(PROBLEM): Your copy of the entries below should hold exactly the lines from the one containing "- Bumi Life API" to the one containing "new people data)", inclusive, and no pictures.

### AVAILABLE DATA

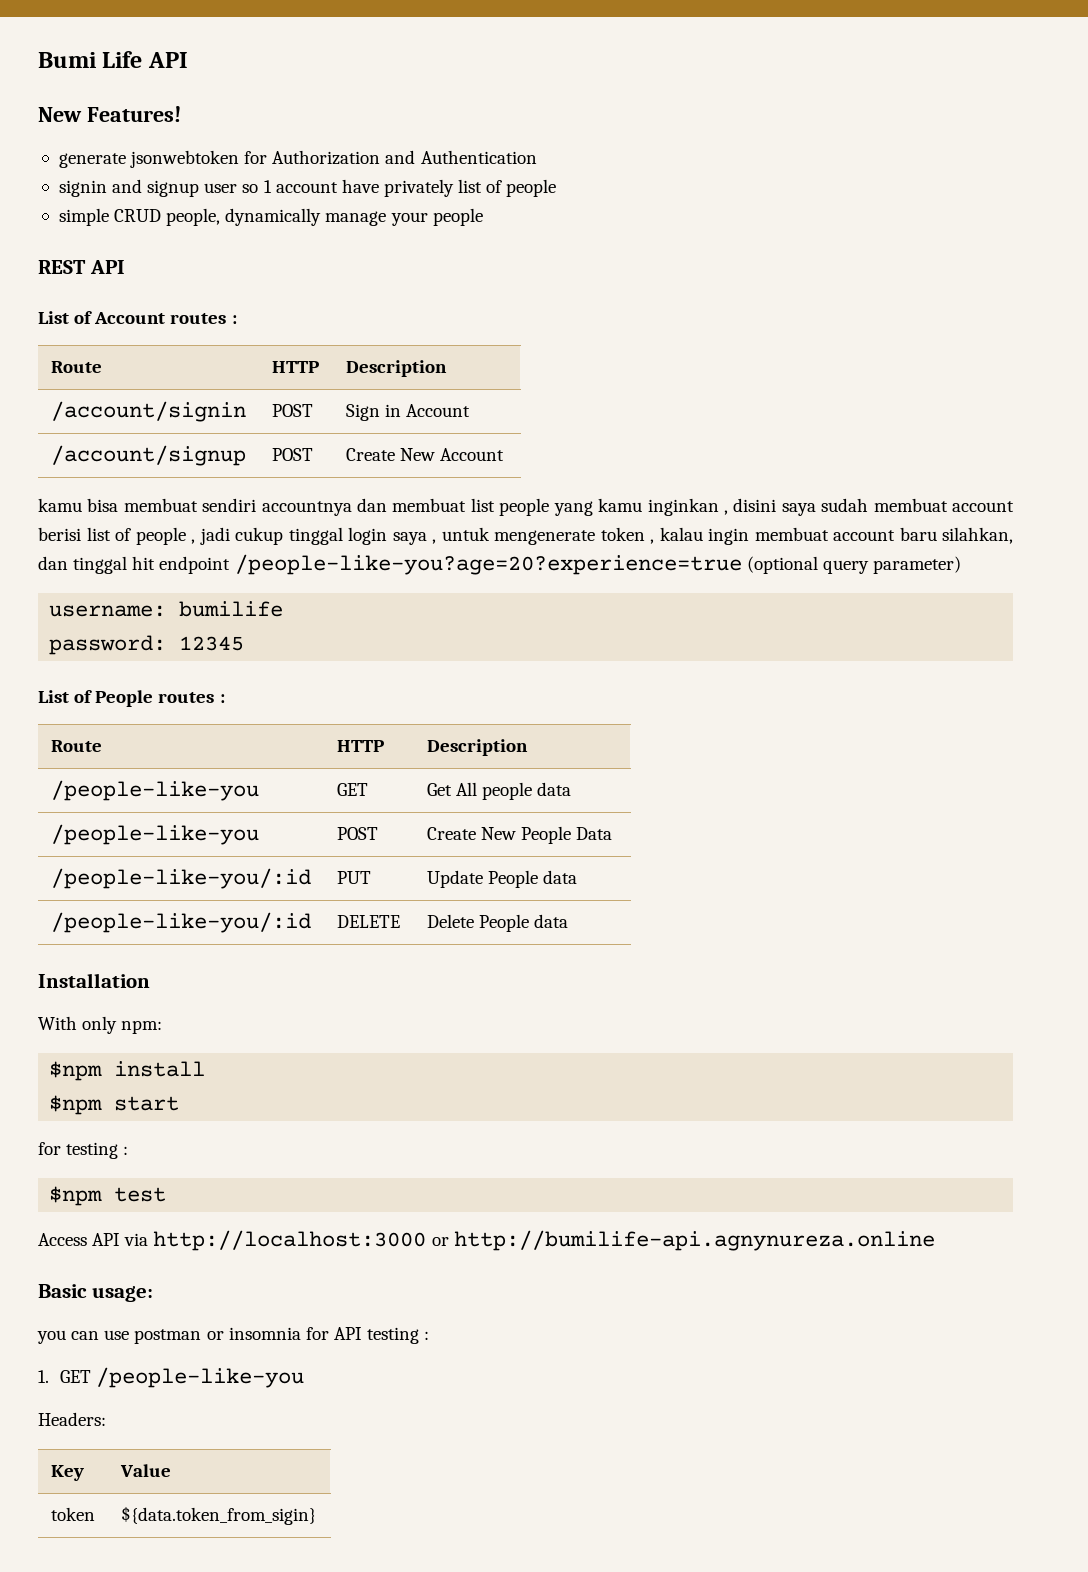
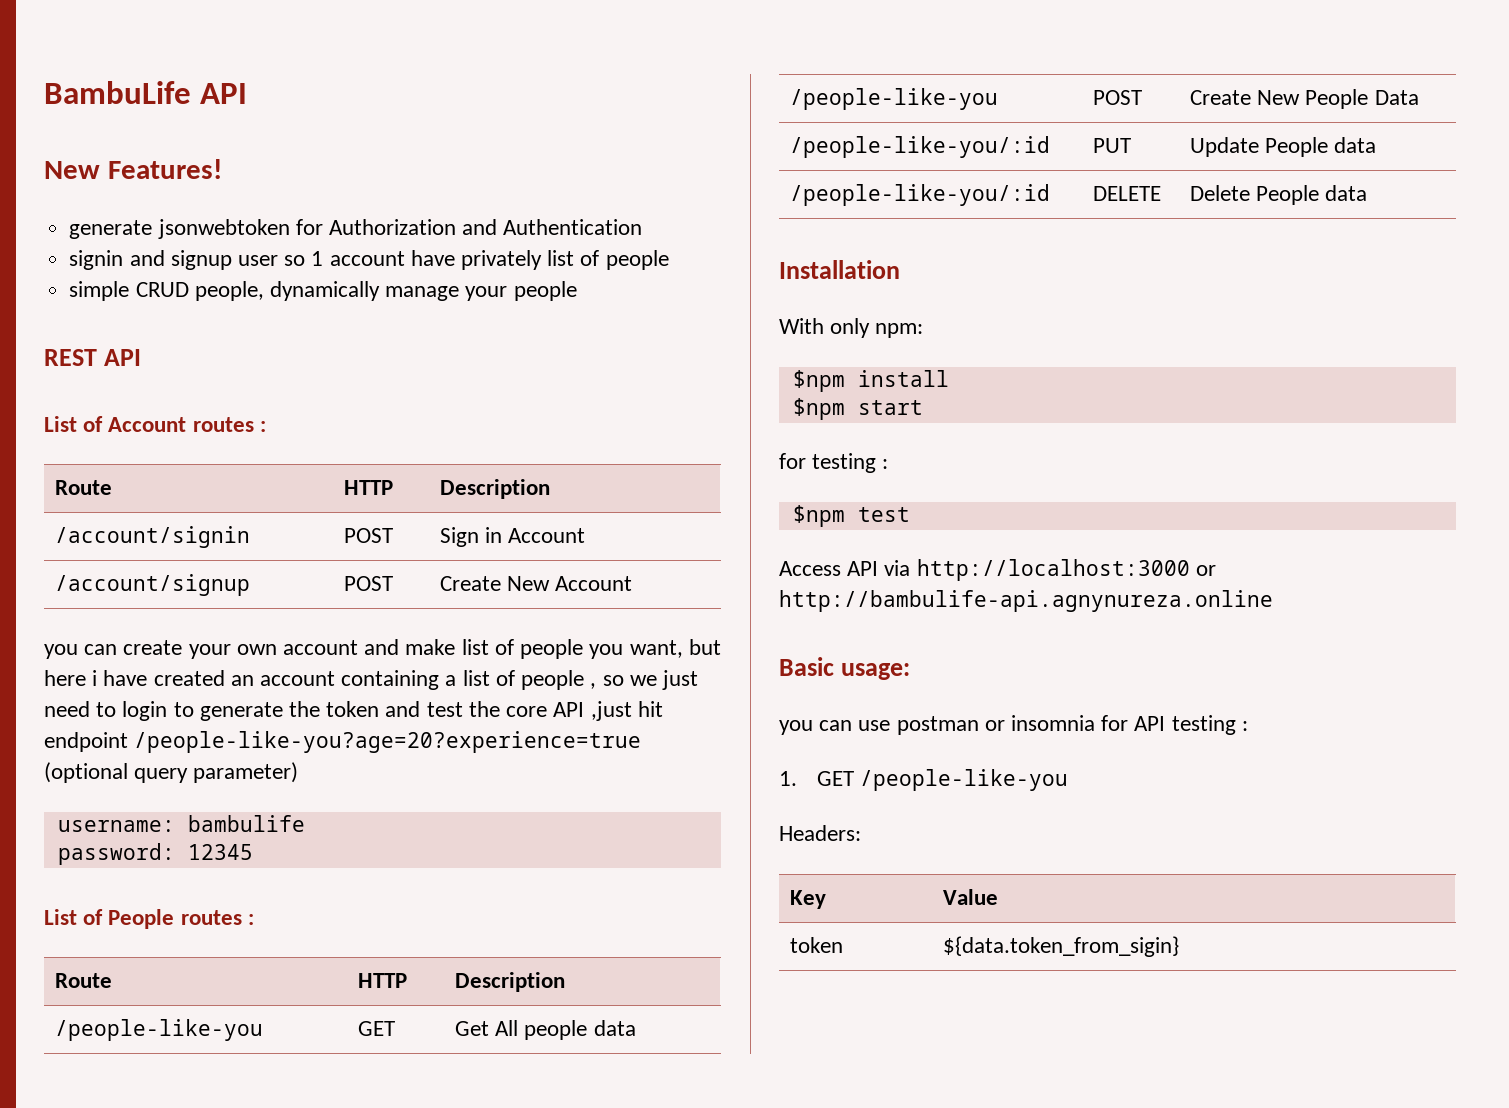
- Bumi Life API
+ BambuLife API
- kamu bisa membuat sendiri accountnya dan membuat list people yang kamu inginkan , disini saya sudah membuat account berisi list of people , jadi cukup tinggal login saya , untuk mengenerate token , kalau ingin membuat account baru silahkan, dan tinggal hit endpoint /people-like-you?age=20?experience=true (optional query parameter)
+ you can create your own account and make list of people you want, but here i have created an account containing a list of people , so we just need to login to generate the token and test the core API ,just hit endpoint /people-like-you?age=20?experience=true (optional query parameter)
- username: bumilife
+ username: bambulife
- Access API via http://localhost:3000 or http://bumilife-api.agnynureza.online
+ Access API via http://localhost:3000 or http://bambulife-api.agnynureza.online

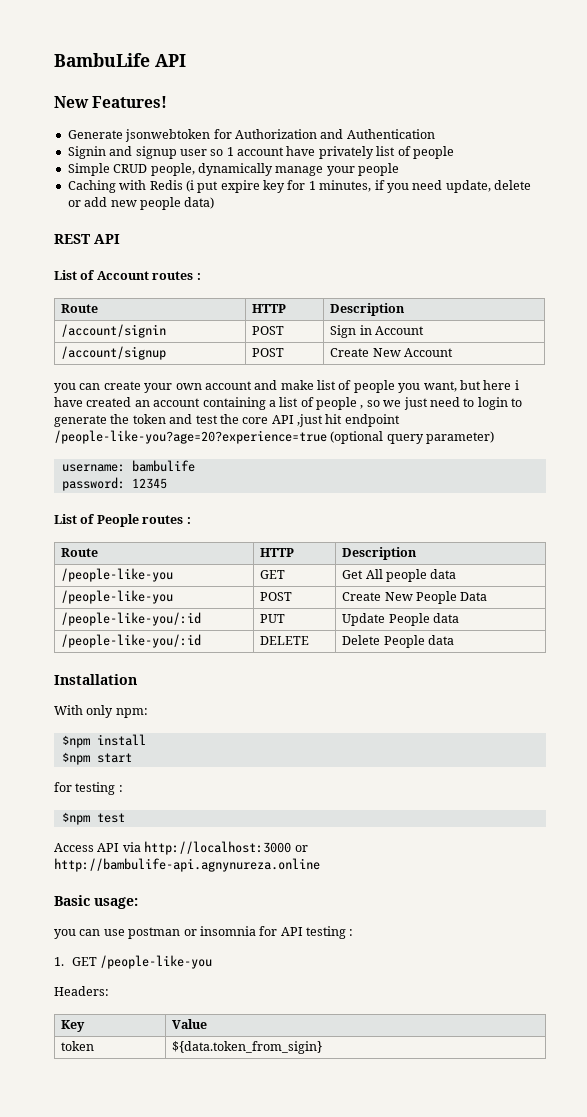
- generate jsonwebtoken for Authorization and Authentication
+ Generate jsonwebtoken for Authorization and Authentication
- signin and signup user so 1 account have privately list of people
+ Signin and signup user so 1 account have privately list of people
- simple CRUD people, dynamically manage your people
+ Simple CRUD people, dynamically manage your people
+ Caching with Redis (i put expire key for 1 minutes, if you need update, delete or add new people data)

######
### AVAILABLE DATA

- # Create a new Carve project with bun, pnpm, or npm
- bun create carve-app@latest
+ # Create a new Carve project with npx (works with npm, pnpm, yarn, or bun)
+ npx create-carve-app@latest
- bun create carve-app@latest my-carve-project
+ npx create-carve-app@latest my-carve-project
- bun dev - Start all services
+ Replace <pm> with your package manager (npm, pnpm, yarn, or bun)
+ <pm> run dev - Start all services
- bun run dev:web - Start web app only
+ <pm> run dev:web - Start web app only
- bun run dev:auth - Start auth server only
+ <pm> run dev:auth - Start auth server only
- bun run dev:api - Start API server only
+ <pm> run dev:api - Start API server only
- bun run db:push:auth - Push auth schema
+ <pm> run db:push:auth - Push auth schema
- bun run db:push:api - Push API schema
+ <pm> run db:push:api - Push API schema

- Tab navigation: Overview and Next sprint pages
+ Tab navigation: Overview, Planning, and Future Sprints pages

######

(SOLUTION TO THIS EXERCISE):
- Bumi Life API
+ BambuLife API
- kamu bisa membuat sendiri accountnya dan membuat list people yang kamu inginkan , disini saya sudah membuat account berisi list of people , jadi cukup tinggal login saya , untuk mengenerate token , kalau ingin membuat account baru silahkan, dan tinggal hit endpoint /people-like-you?age=20?experience=true (optional query parameter)
+ you can create your own account and make list of people you want, but here i have created an account containing a list of people , so we just need to login to generate the token and test the core API ,just hit endpoint /people-like-you?age=20?experience=true (optional query parameter)
- username: bumilife
+ username: bambulife
- Access API via http://localhost:3000 or http://bumilife-api.agnynureza.online
+ Access API via http://localhost:3000 or http://bambulife-api.agnynureza.online

- generate jsonwebtoken for Authorization and Authentication
+ Generate jsonwebtoken for Authorization and Authentication
- signin and signup user so 1 account have privately list of people
+ Signin and signup user so 1 account have privately list of people
- simple CRUD people, dynamically manage your people
+ Simple CRUD people, dynamically manage your people
+ Caching with Redis (i put expire key for 1 minutes, if you need update, delete or add new people data)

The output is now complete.